#### Description of the task
Output only the entries, exactly as given, without the pictures.
-- Opening Marker --
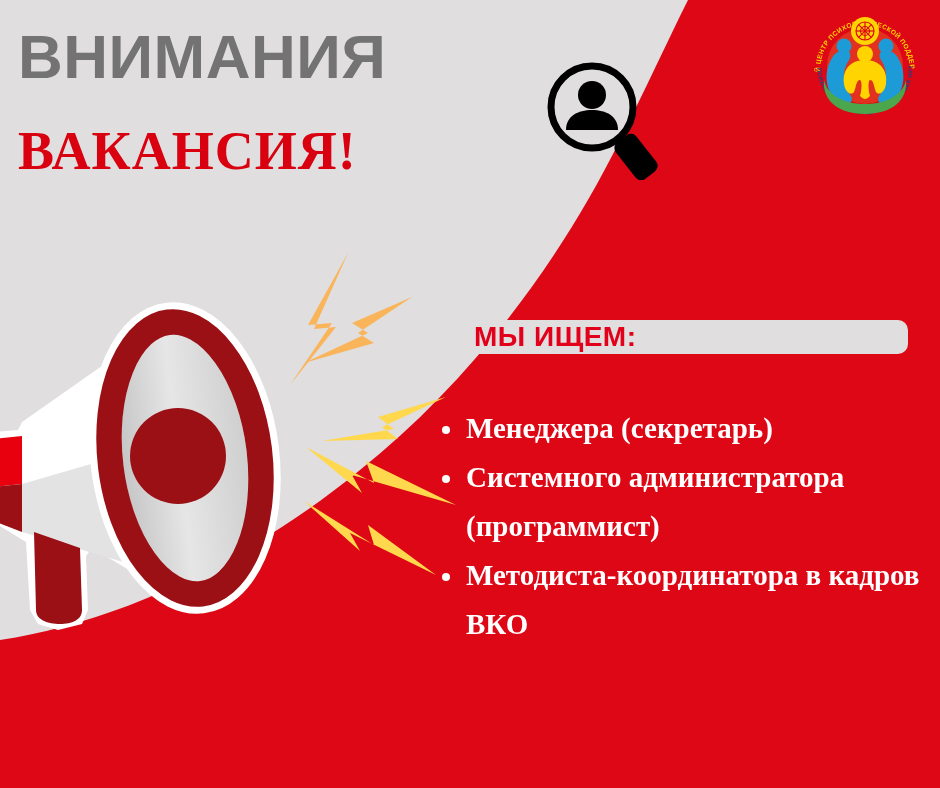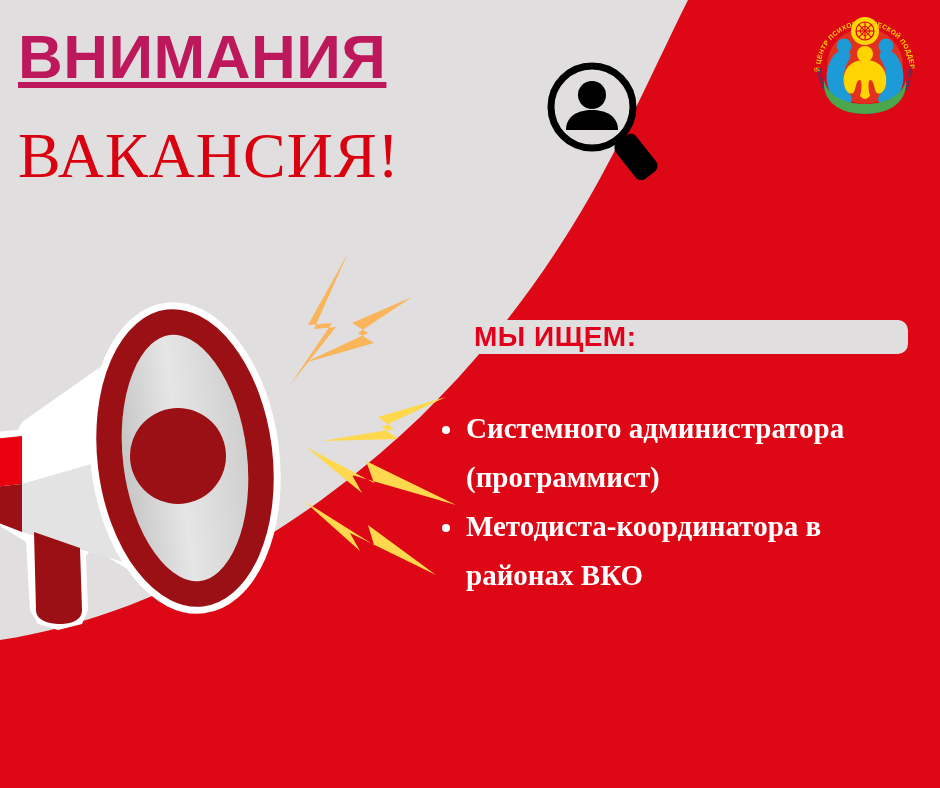--- a/index.html
+++ b/index.html
@@ -27,29 +27,28 @@
     left: 18px;
     top: 26px;
     width: 520px;
   }
   #attention-word {
     font-family: "Liberation Sans", sans-serif;
     font-weight: bold;
     font-size: 62px;
     line-height: 1.0;
     letter-spacing: 0.5px;
-    color: #be185d;
+    color: #737373;
     margin: 0;
     white-space: nowrap;
-    text-decoration: underline;
   }
   #vacancy-word {
     font-family: "Liberation Serif", serif;
-    font-weight: normal;
-    font-size: 64px;
+    font-weight: bold;
+    font-size: 54px;
     line-height: 1.0;
     letter-spacing: 1px;
     color: #D9000F;
     margin: 36px 0 0 0;
     white-space: nowrap;
   }
   
   #search-person-icon {
     position: absolute;
     left: 545px;
@@ -253,17 +252,18 @@
       <line x1="54.6" y1="20.6" x2="67.4" y2="33.4"></line>
       <line x1="67.4" y1="20.6" x2="54.6" y2="33.4"></line>
     </g>
   </svg>
 
   <div id="we-seek-banner">
     <span id="we-seek-label">МЫ ИЩЕМ:</span>
   </div>
 
   <ul id="vacancy-list">
+    <li>Менеджера (секретарь)</li>
     <li>Системного администратора (программист)</li>
-    <li>Методиста-координатора в районах ВКО</li>
+    <li>Методиста-координатора в кадров ВКО</li>
   </ul>
 
 </div>
 
 </body></html>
-- Closing Marker --
#### Task result
--- a/index.html
+++ b/index.html
@@ -27,29 +27,28 @@
     left: 18px;
     top: 26px;
     width: 520px;
   }
   #attention-word {
     font-family: "Liberation Sans", sans-serif;
     font-weight: bold;
     font-size: 62px;
     line-height: 1.0;
     letter-spacing: 0.5px;
-    color: #be185d;
+    color: #737373;
     margin: 0;
     white-space: nowrap;
-    text-decoration: underline;
   }
   #vacancy-word {
     font-family: "Liberation Serif", serif;
-    font-weight: normal;
-    font-size: 64px;
+    font-weight: bold;
+    font-size: 54px;
     line-height: 1.0;
     letter-spacing: 1px;
     color: #D9000F;
     margin: 36px 0 0 0;
     white-space: nowrap;
   }
   
   #search-person-icon {
     position: absolute;
     left: 545px;
@@ -253,17 +252,18 @@
       <line x1="54.6" y1="20.6" x2="67.4" y2="33.4"></line>
       <line x1="67.4" y1="20.6" x2="54.6" y2="33.4"></line>
     </g>
   </svg>
 
   <div id="we-seek-banner">
     <span id="we-seek-label">МЫ ИЩЕМ:</span>
   </div>
 
   <ul id="vacancy-list">
+    <li>Менеджера (секретарь)</li>
     <li>Системного администратора (программист)</li>
-    <li>Методиста-координатора в районах ВКО</li>
+    <li>Методиста-координатора в кадров ВКО</li>
   </ul>
 
 </div>
 
 </body></html>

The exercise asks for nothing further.